Al termine di ogni anno (tecnicamente si parla di esercizio finanziario) si fanno i conti: se le spese della pubblica amministrazione sono state uguali alle entrate, si verifica il pareggio di bilancio. Se le uscite sono maggiori si parla di “deficit pubblico”; se invece sono maggiori le entrate si registra un “avanzo pubblico”. Un’importante voce passiva sono gli interessi che lo Stato deve pagare ogni anno per remunerare il debito pubblico. Si parla di avanzo/disavanzo primario quando dai conteggi vengono escluse le spese sostenute per gli interessi sul debito.
La misurazione del deficit non viene fatta in valori assoluti, ma in rapporto con l’economia del Paese, ossia la sua capacità di produrre beni e servizi. All’interno dell’Unione europea è previsto che il debito pubblico degli Stati membri non debba superare il 3% del PIL.
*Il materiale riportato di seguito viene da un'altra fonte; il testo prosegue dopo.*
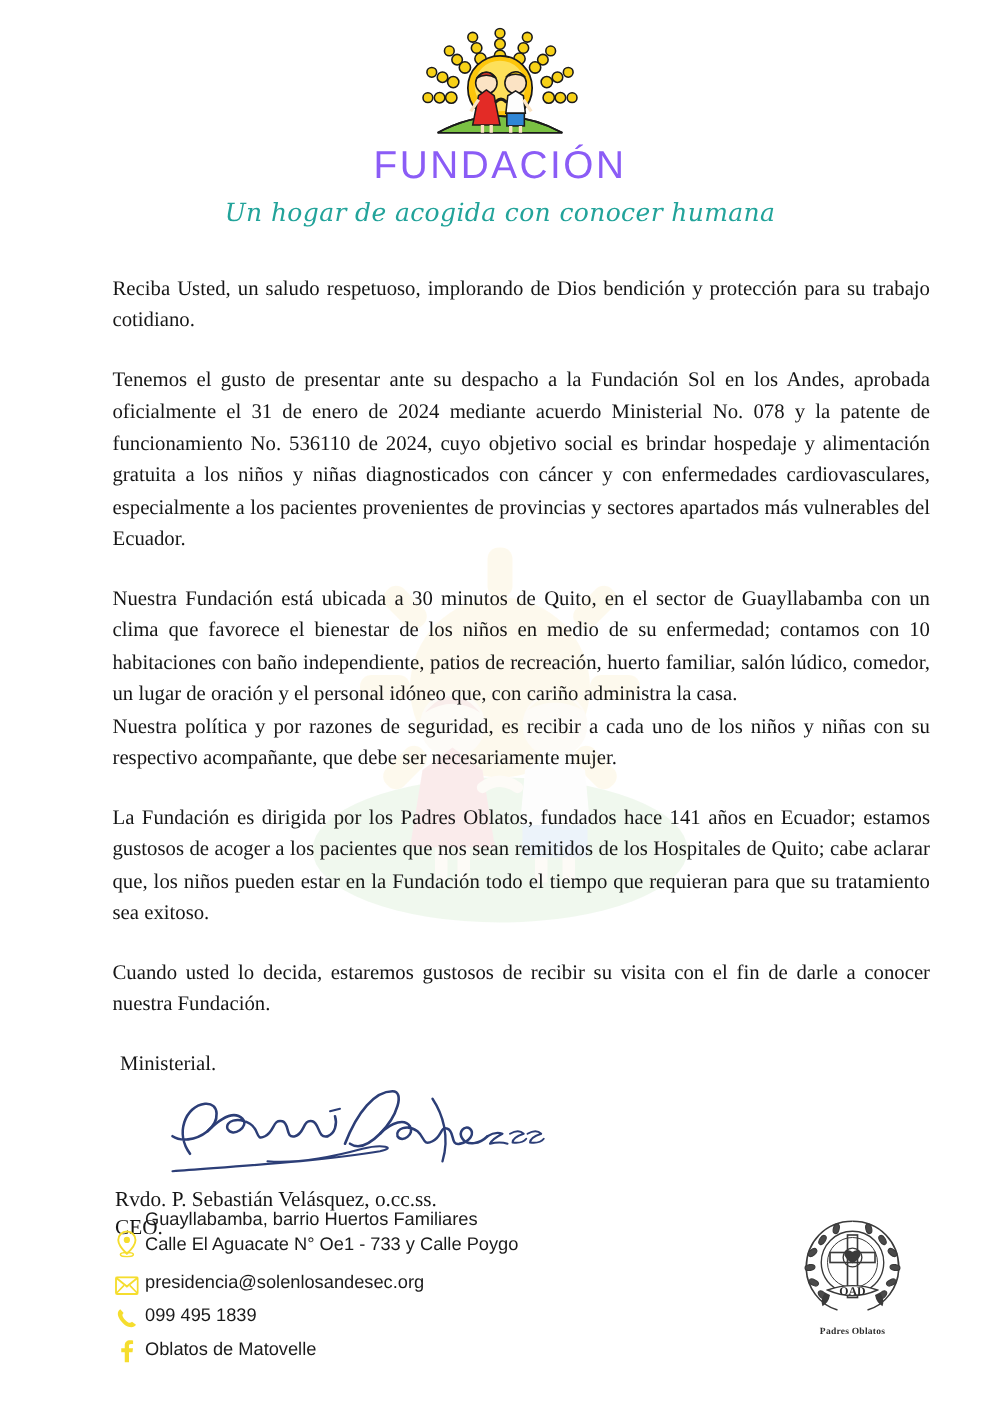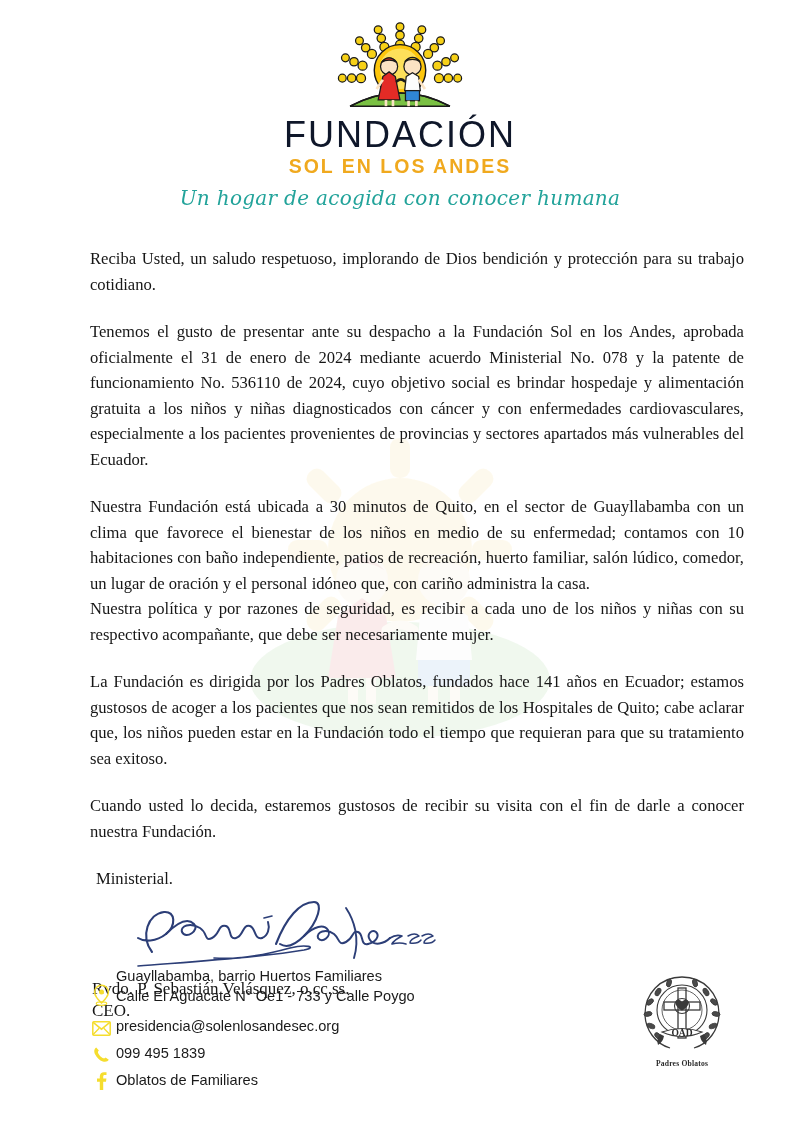--- a/index.html
+++ b/index.html
@@ -39,9 +39,9 @@
   #logo-mark { display: block; margin: 0 auto; }
   .brand-main {
     font-family: "Liberation Sans", sans-serif;
-    font-size: 36px;
+    font-size: 31px;
     letter-spacing: 2.0px;
-    color: #0f172a;
+    color: #8b5cf6;
     font-weight: 400;
     line-height: 1.05;
     margin-top: 2px;

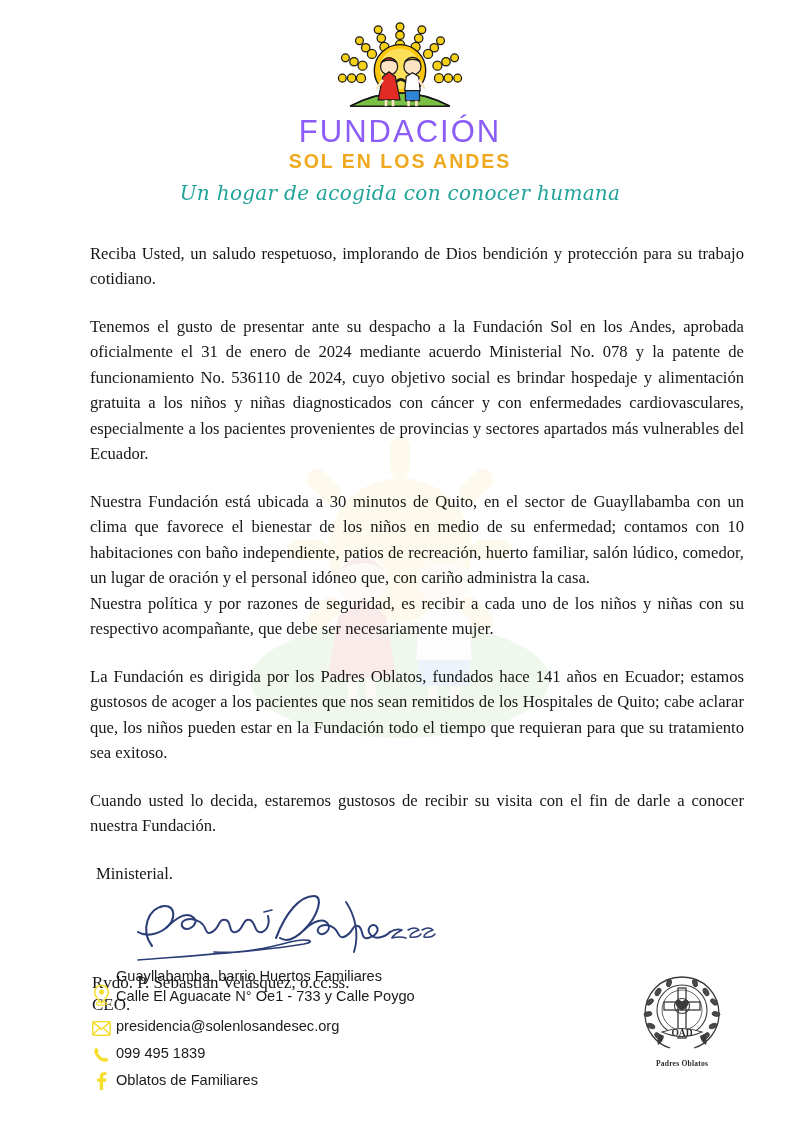--- a/index.html
+++ b/index.html
@@ -262,7 +262,6 @@
   </svg>
 
   <div class="brand-main">FUNDACIÓN</div>
-  <div class="brand-sub">SOL EN LOS ANDES</div>
   <div class="brand-tagline">Un hogar de acogida con conocer humana</div>
 </header>
 

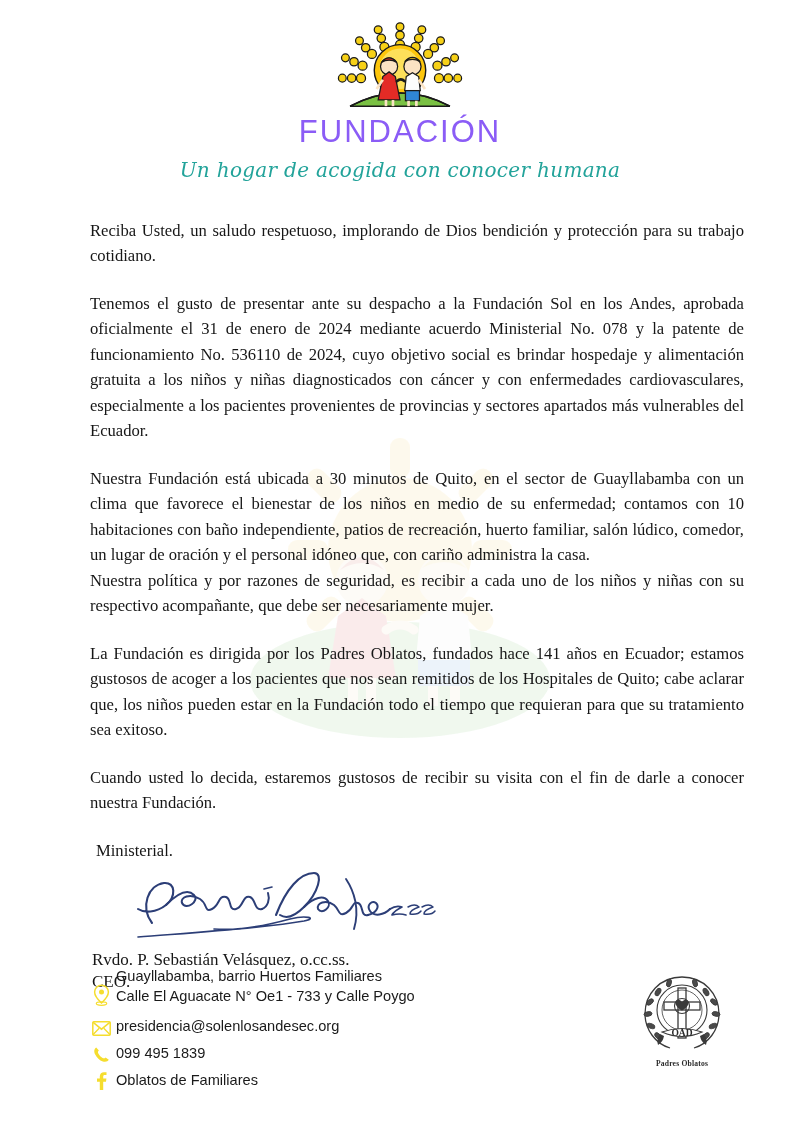--- a/index.html
+++ b/index.html
@@ -349,7 +349,7 @@
                    C10.2 0.25 9.2 0.15 8 0.15 C5.5 0.15 3.8 1.7 3.8 4.3 V6.6 H1 V9.8 H3.8 V18 Z" fill="#f5dd2e"></path>
         </svg>
       </span>
-      <span class="c-text">Oblatos de Familiares</span>
+      <span class="c-text">Oblatos de Matovelle</span>
     </div>
 
 

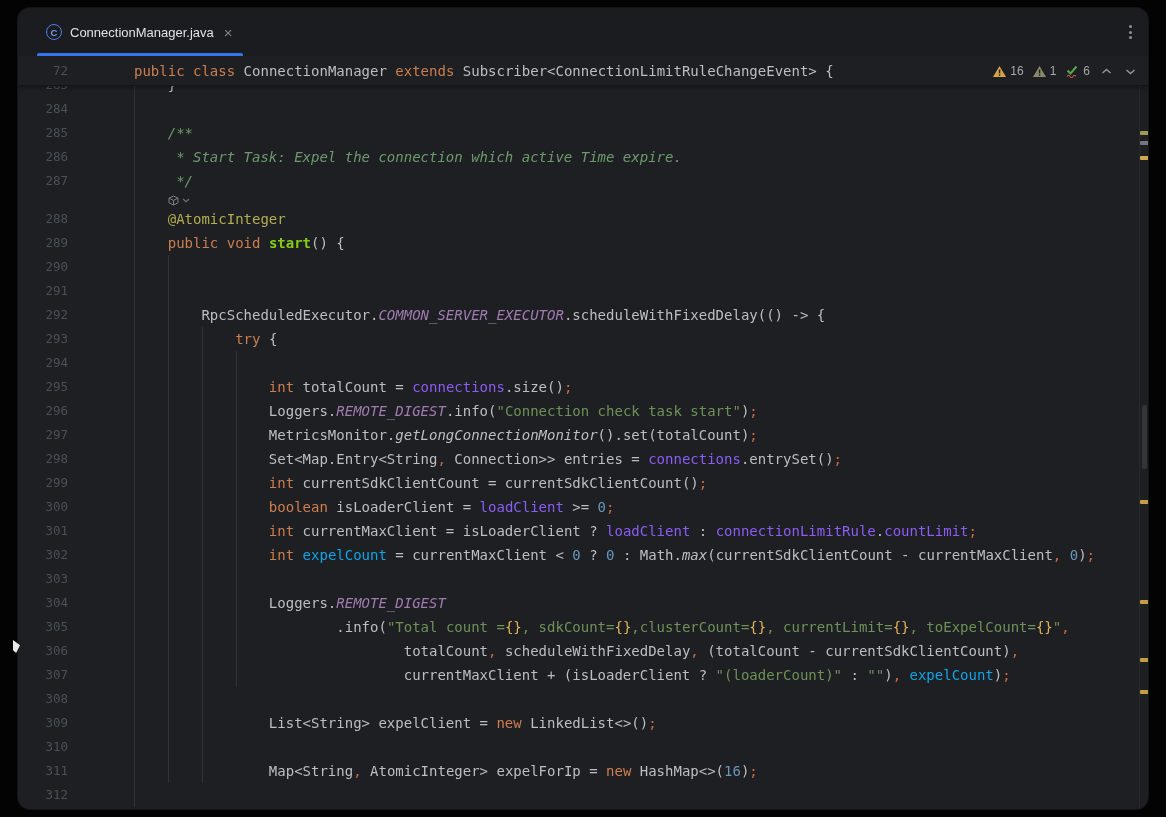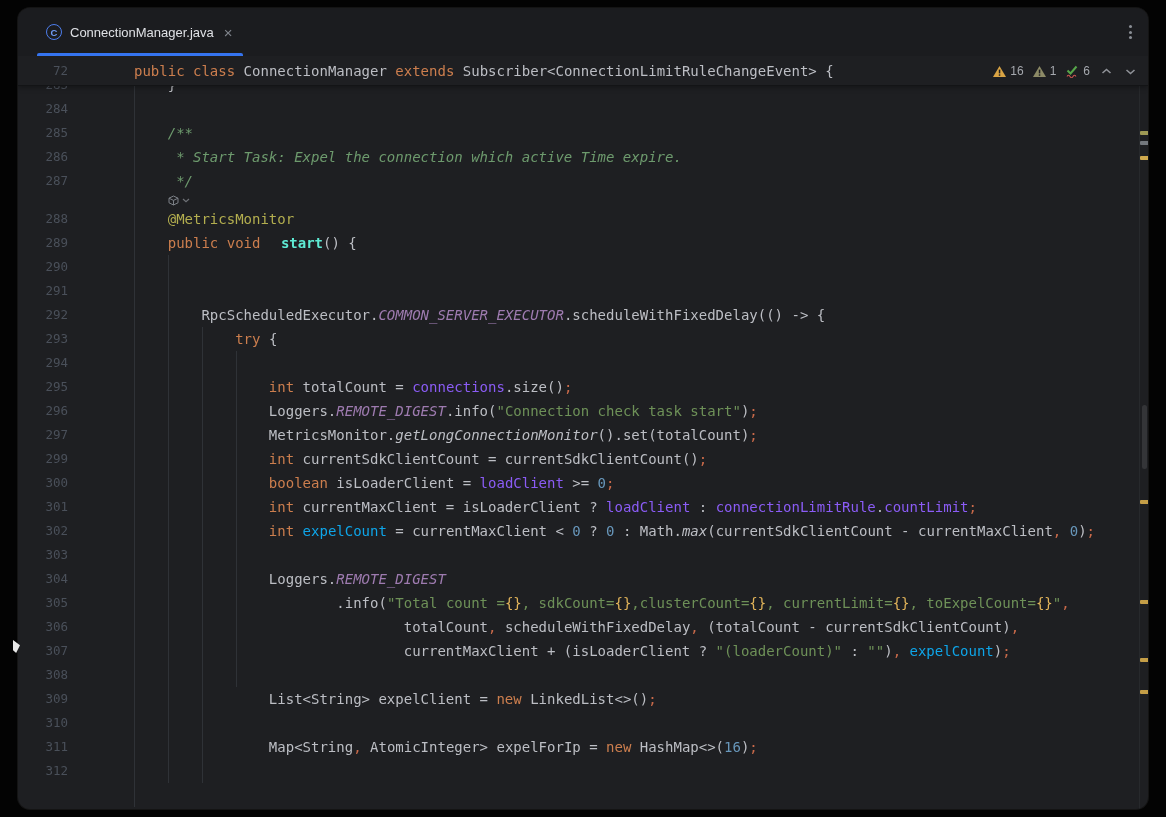--- a/index.html
+++ b/index.html
@@ -158,7 +158,7 @@
         </div>
         <div class="crow">
           <span class="ln">288</span>
-          <span class="codeline"><span class="tk-def">    </span><span class="tk-ann">@MetricsMonitor</span></span>
+          <span class="codeline"><span class="tk-def">    </span><span class="tk-ann">@AtomicInteger</span></span>
         </div>
         <div class="crow">
           <span class="ln">289</span>

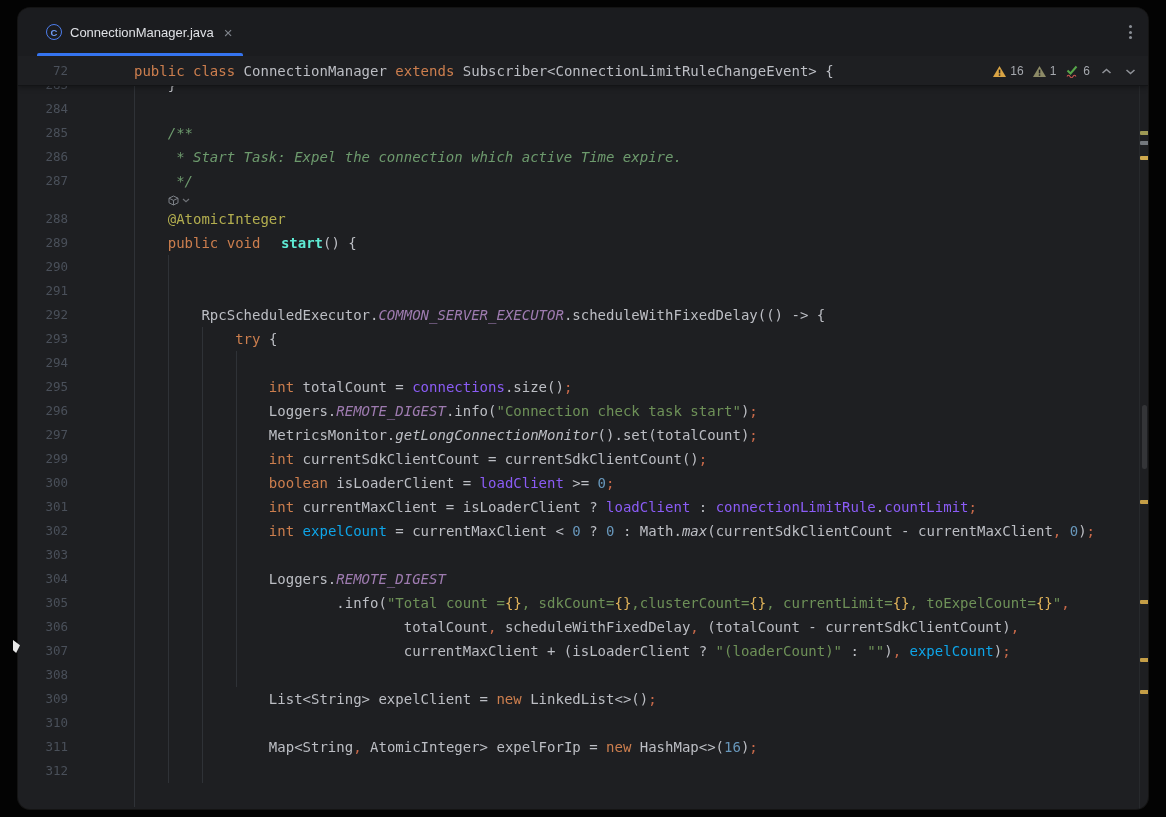--- a/index.html
+++ b/index.html
@@ -37,7 +37,7 @@
   .tk-def{color:#BCBEC4;}
   .tk-kw{color:#CC7E4E;}
   .tk-ann{color:#B3AE4F;}
-  .tk-meth{color:#5eead4;font-weight:600;margin-left:12px;}
+  .tk-meth{color:#84cc16;font-weight:600;}
   .tk-doc{color:#6D9A6D;font-style:italic;}
   .tk-cmt{color:#3FC0AC;}
   .tk-str{color:#6E9158;}

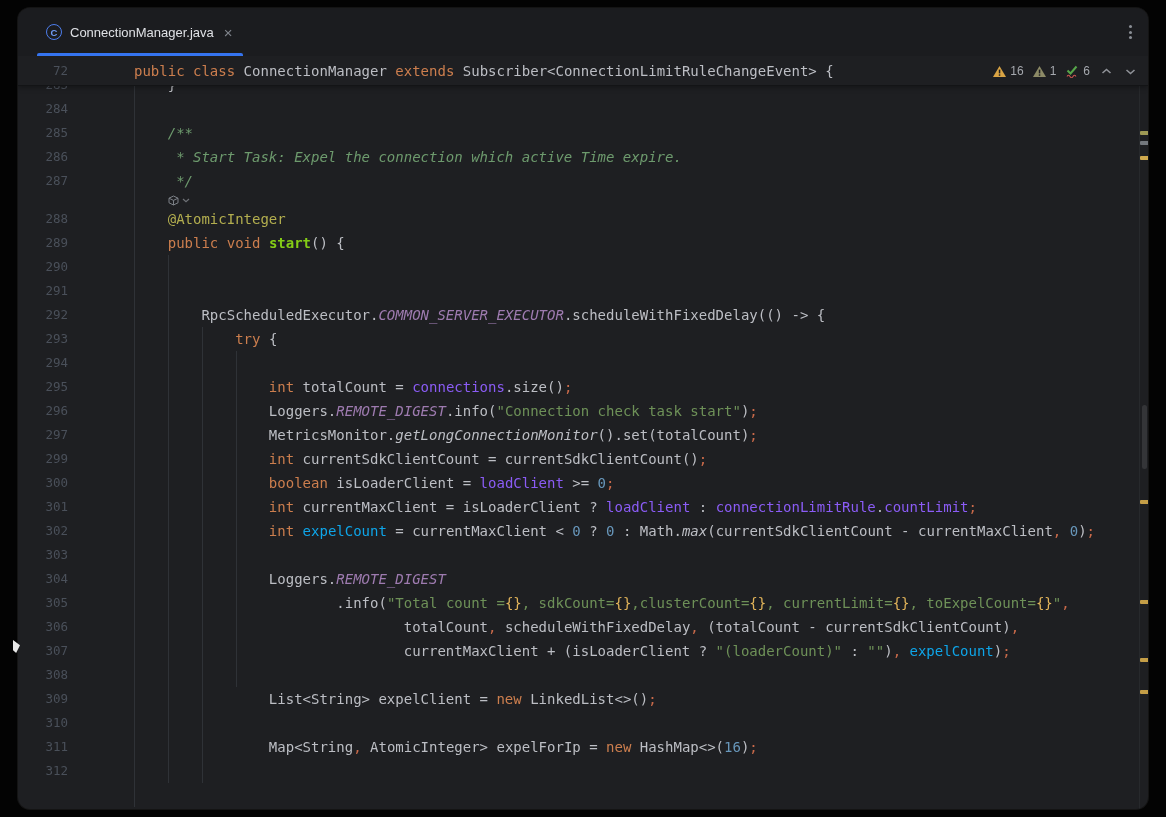--- a/index.html
+++ b/index.html
@@ -196,6 +196,10 @@
           <span class="codeline"><span class="tk-def">                MetricsMonitor.</span><span class="tk-smeth">getLongConnectionMonitor</span><span class="tk-def">().set(totalCount)</span><span class="tk-punc">;</span></span>
         </div>
         <div class="crow">
+          <span class="ln">298</span>
+          <span class="codeline"><span class="tk-def">                Set&lt;Map.Entry&lt;String</span><span class="tk-punc">,</span><span class="tk-def"> Connection&gt;&gt; entries = </span><span class="tk-fld">connections</span><span class="tk-def">.entrySet()</span><span class="tk-punc">;</span></span>
+        </div>
+        <div class="crow">
           <span class="ln">299</span>
           <span class="codeline"><span class="tk-def">                </span><span class="tk-kw">int</span><span class="tk-def"> currentSdkClientCount = currentSdkClientCount()</span><span class="tk-punc">;</span></span>
         </div>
Quali sono le principali cause che possono favorire il deficit? Sul fronte della spesa, durante l’anno ci possono essere spese maggiori a quanto previsto per il verificarsi, per esempio, di un terremoto. Dal punto di vista delle entrate, è possibile che alla fine dell’anno siano inferiori a quelle previste. Questo può dipendere dall’evasione fiscale, ossia dal mancato pagamento di imposte da parte di lavoratori autonomi e imprese, oppure dal calo dell’attività economica e quindi del PIL, che riduce i redditi di cittadini e imprese e quindi il valore delle tasse da loro pagate.
È possibile che il verificarsi del deficit sia il risultato di scelte politiche. Il principale sostenitore delle politiche espansive in deficit è stato il grande economista John Maynard Keynes. Egli riteneva che, in presenza di forti difficoltà dell’economia, era utile favorire il rilancio dell’attività economica aumentando le spese anche oltre la soglia delle entrate. Nel corso di qualche anno la crescita del PIL avrebbe fatto crescere le entrate fiscali e ripianato le spese accumulate negli anni precedenti. Questa teoria è stata in voga per diversi decenni del Novecento, in seguito diversi economisti l’hanno criticata.